Complémentaire santé d’entreprise : employeurs évitez les pièges !

Par Mathieu

Au 1er janvier 2016, suite à l’accord national interprofessionnel du 11 janvier 2013, tous les employeurs du privé devront proposer une complémentaire santé collective à leurs salariés. A charge pour ces derniers de financer au moins 50% d’un panier de soins minimum, avec la capacité d’aller au-delà. Revue des points de vigilance avec Wilfrid Millet, juriste assurances collectives chez Alptis.

A quel moment faut-il mettre en œuvre une complémentaire santé collective d’entreprise ?

La généralisation de la complémentaire santé en entreprise se déploie en trois temps :

  • Jusqu’au 30 juin 2014 : négociations au niveau des branches professionnelles;
  • Dès le 1er juillet 2014 : négociations au niveau des entreprises dont les branches ne seront pas parvenues à un accord ;
  • Au 1er janvier 2016 : la loi obligera chaque entreprise à proposer à ses salariés une complémentaire santé collective, même si aucune négociation n’aboutit.

L’obligation de souscrire à un contrat de remboursement de frais médicaux peut émaner dès à présent de la Convention Collective que vous appliquez.

Wilfrid Millet.

Elle peut aussi, à défaut d’accord dans votre branche professionnelle, être le fruit d’une négociation engagée avec vos interlocuteurs syndicaux habituels. En l’absence de délégué syndical vous permettant de conclure un accord collectif d’entreprise, rien ne vous empêche d’offrir une couverture santé à vos salariés par un mode alternatif (décision unilatérale ou référendum) sans attendre le 1er janvier 2016.

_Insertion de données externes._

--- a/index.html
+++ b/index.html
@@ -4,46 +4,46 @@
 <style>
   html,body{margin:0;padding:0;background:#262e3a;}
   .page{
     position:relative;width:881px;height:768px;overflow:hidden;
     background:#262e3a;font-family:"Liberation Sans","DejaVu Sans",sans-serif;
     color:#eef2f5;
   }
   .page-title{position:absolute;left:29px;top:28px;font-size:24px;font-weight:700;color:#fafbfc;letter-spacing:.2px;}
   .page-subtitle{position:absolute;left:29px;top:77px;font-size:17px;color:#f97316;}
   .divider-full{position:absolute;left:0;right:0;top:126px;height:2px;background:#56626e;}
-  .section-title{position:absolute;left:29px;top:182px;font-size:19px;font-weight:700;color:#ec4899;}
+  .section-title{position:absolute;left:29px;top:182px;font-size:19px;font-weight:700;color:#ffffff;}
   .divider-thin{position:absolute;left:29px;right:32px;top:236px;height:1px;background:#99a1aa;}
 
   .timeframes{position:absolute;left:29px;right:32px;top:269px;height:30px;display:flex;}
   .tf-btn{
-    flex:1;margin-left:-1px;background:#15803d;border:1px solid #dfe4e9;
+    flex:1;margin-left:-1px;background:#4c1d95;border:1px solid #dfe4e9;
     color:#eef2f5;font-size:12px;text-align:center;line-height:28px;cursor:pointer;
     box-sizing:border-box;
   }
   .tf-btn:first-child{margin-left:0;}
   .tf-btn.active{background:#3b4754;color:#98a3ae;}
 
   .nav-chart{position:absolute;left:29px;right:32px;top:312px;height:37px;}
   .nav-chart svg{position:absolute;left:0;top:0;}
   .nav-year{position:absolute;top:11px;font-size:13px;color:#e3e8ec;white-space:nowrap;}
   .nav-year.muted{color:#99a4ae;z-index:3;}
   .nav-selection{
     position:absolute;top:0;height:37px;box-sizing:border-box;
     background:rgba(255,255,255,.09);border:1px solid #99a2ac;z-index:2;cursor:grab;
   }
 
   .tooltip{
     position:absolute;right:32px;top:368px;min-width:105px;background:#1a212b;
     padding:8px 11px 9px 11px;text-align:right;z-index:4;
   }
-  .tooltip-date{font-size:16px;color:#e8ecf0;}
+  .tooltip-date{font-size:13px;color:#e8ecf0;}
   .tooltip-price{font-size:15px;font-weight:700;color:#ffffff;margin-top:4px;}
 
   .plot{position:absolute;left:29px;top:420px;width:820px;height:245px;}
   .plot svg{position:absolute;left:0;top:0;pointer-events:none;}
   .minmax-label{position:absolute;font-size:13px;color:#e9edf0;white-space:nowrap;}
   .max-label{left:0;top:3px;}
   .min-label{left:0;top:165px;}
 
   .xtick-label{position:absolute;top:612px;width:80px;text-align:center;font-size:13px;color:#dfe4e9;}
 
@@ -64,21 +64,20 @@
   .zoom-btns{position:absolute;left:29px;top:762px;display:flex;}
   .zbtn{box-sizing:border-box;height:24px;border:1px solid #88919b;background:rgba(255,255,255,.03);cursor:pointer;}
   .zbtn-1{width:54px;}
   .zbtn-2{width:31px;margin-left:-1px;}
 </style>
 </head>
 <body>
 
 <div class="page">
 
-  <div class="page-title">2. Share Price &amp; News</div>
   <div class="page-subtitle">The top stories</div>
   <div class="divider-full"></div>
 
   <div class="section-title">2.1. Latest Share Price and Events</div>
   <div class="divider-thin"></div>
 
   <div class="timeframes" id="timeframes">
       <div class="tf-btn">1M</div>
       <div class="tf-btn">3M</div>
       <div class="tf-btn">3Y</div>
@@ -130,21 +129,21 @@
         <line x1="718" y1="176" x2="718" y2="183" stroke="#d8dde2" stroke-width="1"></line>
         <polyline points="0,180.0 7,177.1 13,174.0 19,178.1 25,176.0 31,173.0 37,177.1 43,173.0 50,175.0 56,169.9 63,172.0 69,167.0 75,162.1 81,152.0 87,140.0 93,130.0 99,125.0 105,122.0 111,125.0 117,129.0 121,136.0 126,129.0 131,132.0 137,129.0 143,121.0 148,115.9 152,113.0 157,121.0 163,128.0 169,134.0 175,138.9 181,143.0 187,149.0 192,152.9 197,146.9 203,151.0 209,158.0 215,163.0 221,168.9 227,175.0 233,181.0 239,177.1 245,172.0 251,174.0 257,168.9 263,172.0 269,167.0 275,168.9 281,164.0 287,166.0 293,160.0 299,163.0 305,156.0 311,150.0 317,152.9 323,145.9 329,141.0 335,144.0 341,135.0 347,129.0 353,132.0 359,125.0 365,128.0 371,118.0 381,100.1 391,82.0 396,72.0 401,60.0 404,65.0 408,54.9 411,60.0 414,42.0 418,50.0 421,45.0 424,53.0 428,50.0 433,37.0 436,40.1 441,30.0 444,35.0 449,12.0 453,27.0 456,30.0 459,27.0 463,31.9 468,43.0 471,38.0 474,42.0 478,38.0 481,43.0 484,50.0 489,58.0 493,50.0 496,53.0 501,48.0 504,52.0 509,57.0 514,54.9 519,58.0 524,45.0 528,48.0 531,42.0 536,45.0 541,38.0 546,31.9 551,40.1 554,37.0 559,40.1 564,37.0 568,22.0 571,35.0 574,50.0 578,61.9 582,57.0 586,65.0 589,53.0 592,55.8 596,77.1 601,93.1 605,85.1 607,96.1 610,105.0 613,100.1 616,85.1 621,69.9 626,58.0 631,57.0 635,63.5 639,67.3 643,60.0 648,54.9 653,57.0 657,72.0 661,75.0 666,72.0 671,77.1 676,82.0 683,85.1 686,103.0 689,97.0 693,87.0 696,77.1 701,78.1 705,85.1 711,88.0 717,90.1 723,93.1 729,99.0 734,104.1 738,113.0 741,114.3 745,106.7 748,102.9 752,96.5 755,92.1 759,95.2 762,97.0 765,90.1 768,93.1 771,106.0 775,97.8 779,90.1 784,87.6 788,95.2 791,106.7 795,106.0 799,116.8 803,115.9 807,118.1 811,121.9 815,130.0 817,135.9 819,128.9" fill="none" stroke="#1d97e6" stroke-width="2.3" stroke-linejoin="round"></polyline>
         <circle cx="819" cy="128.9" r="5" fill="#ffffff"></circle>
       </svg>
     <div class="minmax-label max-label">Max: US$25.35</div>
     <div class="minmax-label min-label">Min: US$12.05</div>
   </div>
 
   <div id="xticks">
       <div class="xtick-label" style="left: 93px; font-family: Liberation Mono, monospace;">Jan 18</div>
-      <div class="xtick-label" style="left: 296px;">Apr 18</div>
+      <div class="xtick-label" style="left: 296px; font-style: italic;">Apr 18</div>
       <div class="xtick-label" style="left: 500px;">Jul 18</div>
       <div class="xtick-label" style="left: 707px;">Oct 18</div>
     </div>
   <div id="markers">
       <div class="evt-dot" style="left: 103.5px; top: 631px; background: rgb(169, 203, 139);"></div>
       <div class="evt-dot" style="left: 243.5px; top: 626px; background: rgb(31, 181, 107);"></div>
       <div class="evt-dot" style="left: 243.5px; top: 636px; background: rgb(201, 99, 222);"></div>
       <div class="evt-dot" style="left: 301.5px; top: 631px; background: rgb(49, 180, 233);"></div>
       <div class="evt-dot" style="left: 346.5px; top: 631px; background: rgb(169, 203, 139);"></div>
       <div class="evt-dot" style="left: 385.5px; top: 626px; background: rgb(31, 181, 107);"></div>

Le conseil Alptis : Pour vous offrir de la visibilité sur l’impact budgétaire de cette mesure et la préparer au mieux, n’attendez pas le dernier moment. Prendre les devants constitue un réel atout pour votre entreprise, d’autant plus qu’il s’agit à part entière d’un élément valorisant de votre politique de rémunération.

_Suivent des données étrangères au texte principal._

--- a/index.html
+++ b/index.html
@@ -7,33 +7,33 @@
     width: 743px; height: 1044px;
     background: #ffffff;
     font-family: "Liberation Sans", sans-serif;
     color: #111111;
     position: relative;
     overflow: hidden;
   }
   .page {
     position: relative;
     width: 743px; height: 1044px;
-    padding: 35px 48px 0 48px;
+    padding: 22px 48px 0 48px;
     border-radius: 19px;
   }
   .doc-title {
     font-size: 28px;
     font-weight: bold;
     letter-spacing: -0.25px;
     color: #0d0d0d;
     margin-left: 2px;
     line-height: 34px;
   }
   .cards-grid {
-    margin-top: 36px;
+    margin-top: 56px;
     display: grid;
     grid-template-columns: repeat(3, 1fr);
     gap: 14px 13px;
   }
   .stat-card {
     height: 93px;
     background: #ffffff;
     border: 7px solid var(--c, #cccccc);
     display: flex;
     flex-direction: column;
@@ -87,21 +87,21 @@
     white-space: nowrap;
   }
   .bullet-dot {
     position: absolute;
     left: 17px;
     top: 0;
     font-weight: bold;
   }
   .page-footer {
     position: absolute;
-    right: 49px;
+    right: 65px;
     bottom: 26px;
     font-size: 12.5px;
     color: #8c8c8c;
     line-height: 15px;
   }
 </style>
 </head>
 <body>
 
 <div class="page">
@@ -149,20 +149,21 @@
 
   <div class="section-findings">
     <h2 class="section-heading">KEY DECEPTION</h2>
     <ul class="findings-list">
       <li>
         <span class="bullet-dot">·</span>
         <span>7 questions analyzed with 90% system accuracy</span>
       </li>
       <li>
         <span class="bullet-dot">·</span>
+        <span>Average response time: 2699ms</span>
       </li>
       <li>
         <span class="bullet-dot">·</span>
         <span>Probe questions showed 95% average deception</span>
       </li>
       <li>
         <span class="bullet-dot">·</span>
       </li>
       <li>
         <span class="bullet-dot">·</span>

Quelles sont les erreurs à éviter ?

Au-delà de la souscription d’un contrat, l’engagement que vous prenez à l’égard de vos salariés doit être matérialisé par un écrit. C’est ce qu’on appelle le formalisme juridique. Il a par exemple vocation à délimiter le montant de votre participation financière, les salariés concernés par la couverture santé, ceux qui peuvent être dispensés d’affiliation… Vous devez apporter un soin tout particulier à cet écrit. Le négliger ou ne pas en faire du tout vous expose à un redressement de la part des URSSAF à l’occasion d’un contrôle.

Le conseil Alptis : Faites-vous accompagner pour une lecture fine de vos engagements. Chez Alptis, une cellule est entièrement dédiée au conseil aux entreprises.

A quelle hauteur dois-je financer le panier minimum de soins ?

A minima, 50%, mais vous pouvez aller jusqu’à son financement intégral.

Le conseil Alptis : Identifiez bien les besoins des salariés. Indiquez-leur le budget que vous pouvez mobiliser pour la mise en place d’une complémentaire santé collective. Informez-les sur ce qu’ils devront financer. Ces trois éléments vous aideront à faire le bon choix.

Comment gérer les dispenses d’affiliation à la complémentaire santé d’entreprise ?

Vous pouvez offrir à vos salariés des facultés de dispense d’affiliation au contrat. Parmi les plus courantes :

  • le salarié est couvert par le contrat de son conjoint travaillant dans une autre entreprise
  • il possède un contrat santé individuel en cours au moment de son embauche.

Le salarié souhaitant se dispenser doit impérativement en faire la demande par écrit et fournir le justificatif prouvant qu’il entre bien dans la situation qu’il invoque. De votre côté, conservez bien les demandes des salariés concernés, car l’inspecteur URSSAF vous demandera de les produire.

Le conseil Alptis : Pour éviter tout risque URSSAF lié à la récupération de ces justificatifs, n’offrez que les dispenses correspondant à un besoin réel de vos salariés. Faites-vous conseiller par un courtier pour la proximité et la qualité du conseil. Chez Alptis nous nous appuyons sur un réseau de courtiers partenaires régulièrement formés aux évolutions réglementaires.